Spaceworks, which the city created in 2011 but is now an independent organization, will pay the library system $20,000 a year to use the space, which it will subsequently rent out to local visual artists, musicians, and dance troupes for what it deems affordable rates. The group has an agreement to occupy the digs for the next two decades, according to the Wall Street Journal.

The library claims the second floor of the Williamsburg branch had been sitting empty for years, and Spaceworks says its business will put the space to good use.

“We think it will be a huge resource for artists in the neighborhood and a good way to get artists into the library,” said Spaceworks executive director Paul Parkhill.

Spaceworks used $650,000 of taxpayer dollars from the city to fit the floor out with four art studios and two rehearsal spaces — one for musicians and the other for performance artists. It will charge between $14 and $18 an hour for the rehearsal rooms, and selected artists will be able to rent three of the studios for $4,200 to $4,800 a year.

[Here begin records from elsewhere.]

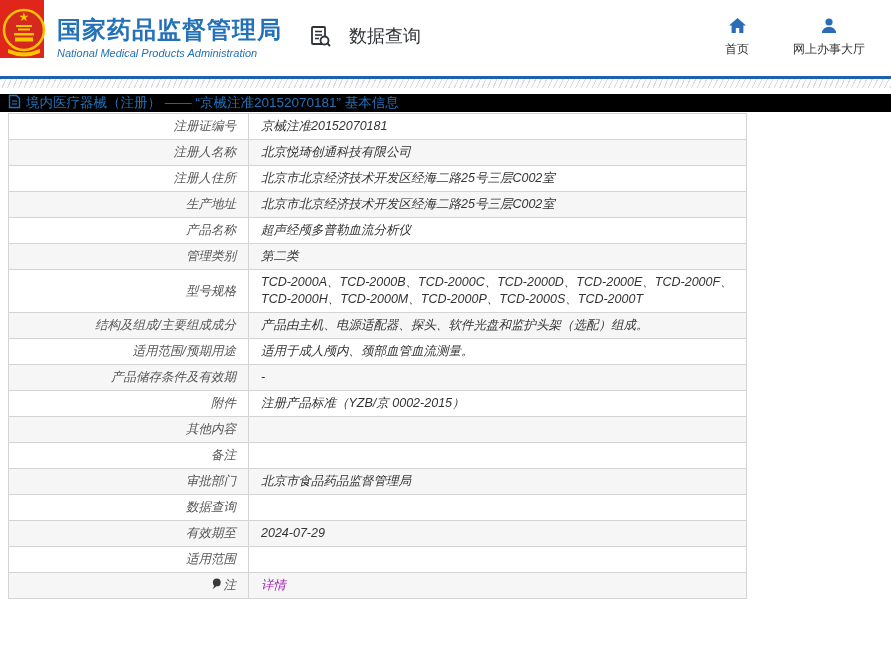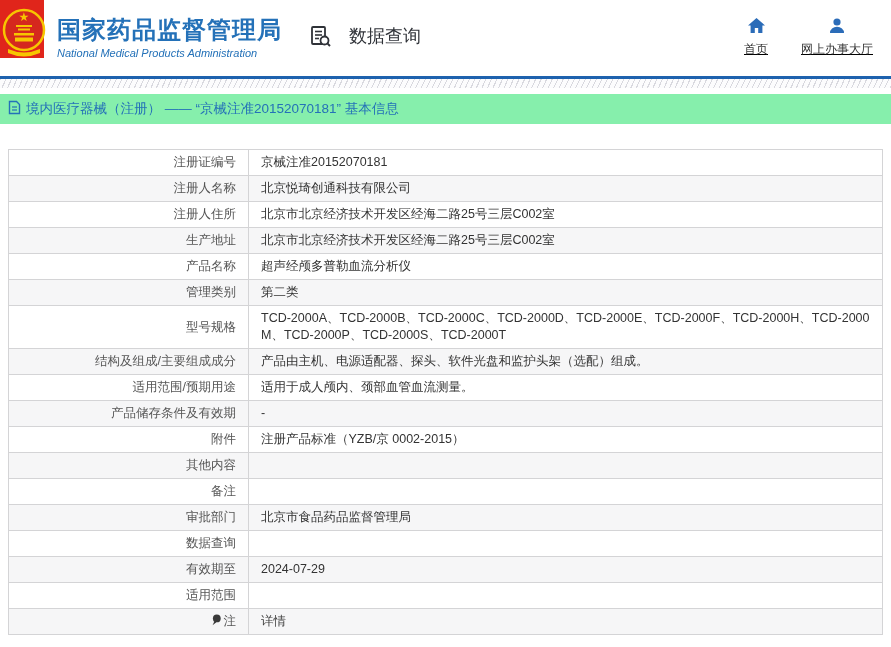--- a/index.html
+++ b/index.html
@@ -14,7 +14,7 @@
   .org-subtitle { color: #2471b8; font-size: 11px; line-height: 14px; margin-top: 2px; font-style: italic; }
   .data-query { display: flex; align-items: flex-start; margin-left: 26px; gap: 17px; }
   .data-query-label { font-size: 18px; color: #2f3238; }
-  .header-nav { margin-left: auto; margin-right: 18px; display: flex; gap: 33px; text-decoration: underline; }
+  .header-nav { margin-left: auto; margin-right: 26px; display: flex; gap: 44px; }
   .nav-item { display: flex; flex-direction: column; align-items: center; cursor: pointer; }
   .nav-item .nav-label { font-size: 12px; color: #333; margin-top: 4px; white-space: nowrap; }
 

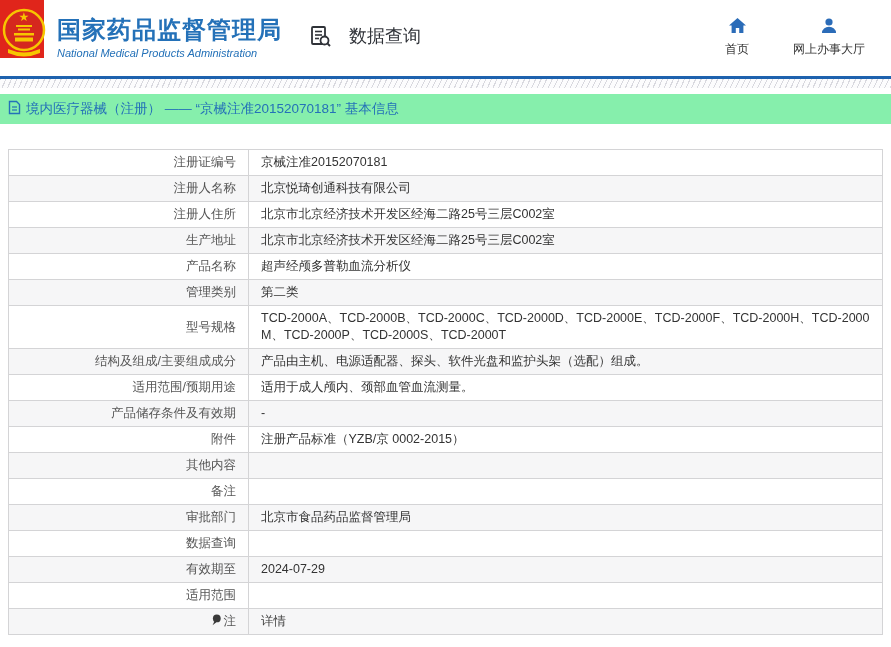--- a/index.html
+++ b/index.html
@@ -24,7 +24,7 @@
     background-image: repeating-linear-gradient(115deg, #d9d9df 0 1px, transparent 1px 5px); }
 
   
-  .breadcrumb-strip { margin-top: 6px; height: 30px; background: #86efac;
+  .breadcrumb-strip { margin-top: 6px; height: 18px; background: #000000;
     display: flex; align-items: center; padding-left: 8px; }
   .breadcrumb-text { color: #2471b8; font-size: 13.5px; margin-left: 5px; }
 

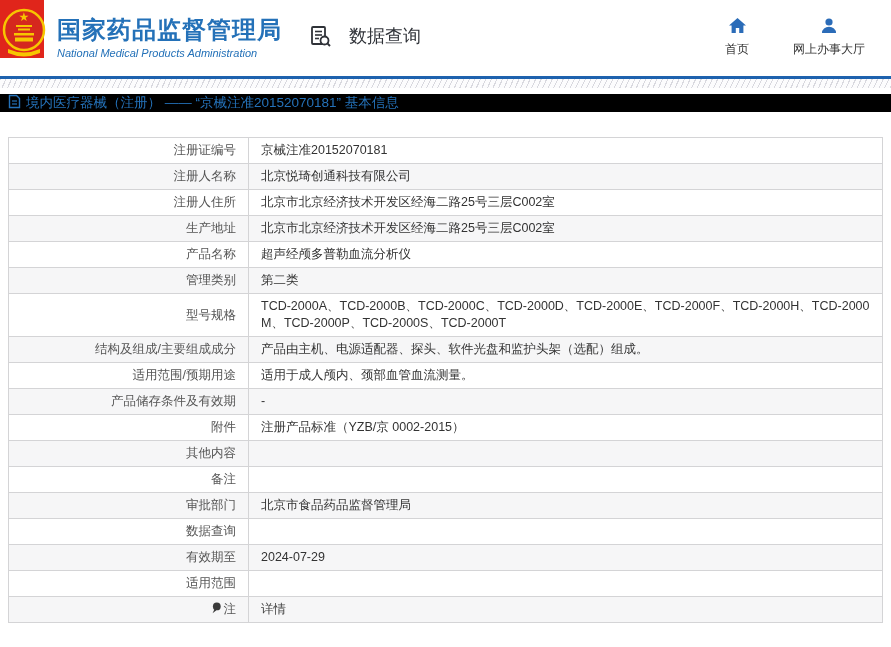--- a/index.html
+++ b/index.html
@@ -29,7 +29,7 @@
   .breadcrumb-text { color: #2471b8; font-size: 13.5px; margin-left: 5px; }
 
   
-  .info-table { margin: 25px 8px 0 8px; width: 875px; border-collapse: collapse; table-layout: fixed; }
+  .info-table { margin: 1px 8px 0 8px; width: 739px; border-collapse: collapse; table-layout: fixed; font-style: italic; }
   .info-table td { border: 1px solid #d4d4d6; font-size: 12.5px; line-height: 17px;
     height: 17px; padding: 4px 12px; vertical-align: middle; }
   .info-table td.label { width: 240px; text-align: right; color: #555; }

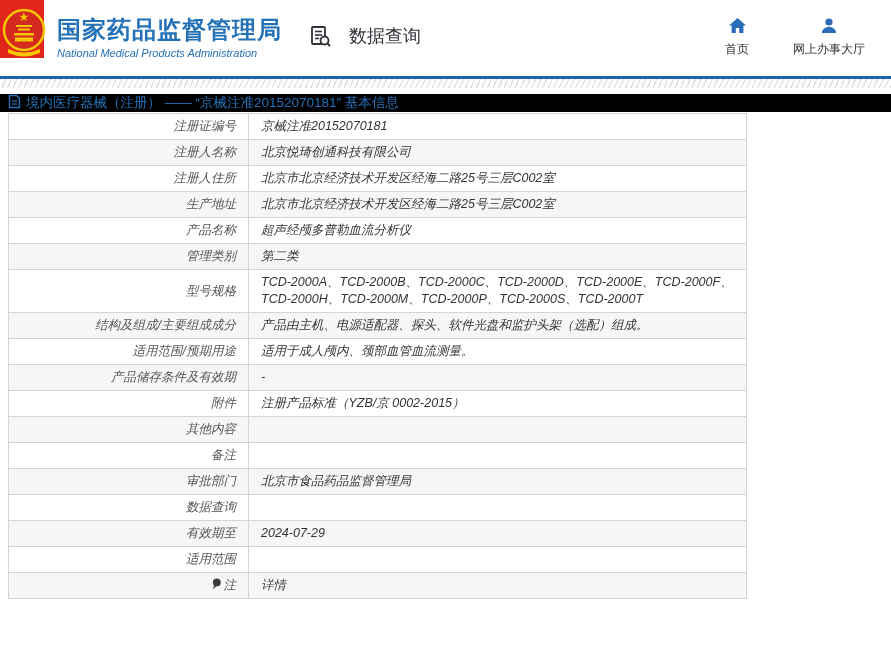--- a/index.html
+++ b/index.html
@@ -35,7 +35,7 @@
   .info-table td.label { width: 240px; text-align: right; color: #555; }
   .info-table td.value { color: #333; word-break: break-all; }
   .info-table tr:nth-child(even) { background: #f6f6f7; }
-  .detail-link { color: #404040; text-decoration: none; cursor: pointer; }
+  .detail-link { color: #a21caf; text-decoration: none; cursor: pointer; }
 </style>
 </head>
 <body>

The library and some local arts and community groups will also use the rooms for public classes and programs, the organization says.

L’Ecole Des Beaux Arts, which describes itself as “an artist supply and housewares store” that offers art classes, is renting the fourth studio and is already teaching free weekly kids art workshops there. It is also using the space to host paid classes — it held a $115-per-person “adult arrow-making workshop” there in May, and a $120 “indigo dying” class last month, according to its website.

Ideas Creative Drama, which runs free kids’ drama classes at various libraries around the borough, will also host some classes in the space, and community center group El Puente will run some of its programs there, Spaceworks says.

Artists hoping to rent one of the three available art studios first have to be approved by a panel, which includes Deputy Brooklyn Borough President Diana Reyna, and then go into a lottery for a one-year lease, which they can renew if they want. Parkhill said the scheme will offer the artists a reliable place to pitch their easels.

“A lot of artists have experienced instability, and we want to offer them some stability,” said Parkhill.

The Brooklyn Public Library had also planned to rent Spaceworks room in its Red Hook branch, but Parkhill says that plan will likely be shelved following an outpouring of opposition in the neighborhood.

The Williamsburg Library is the oldest and largest of the 21 libraries industrialist Andrew Carnegie bequeathed the borough around the turn of the 20th century. The city landmarked the 110-year-old building in 2005.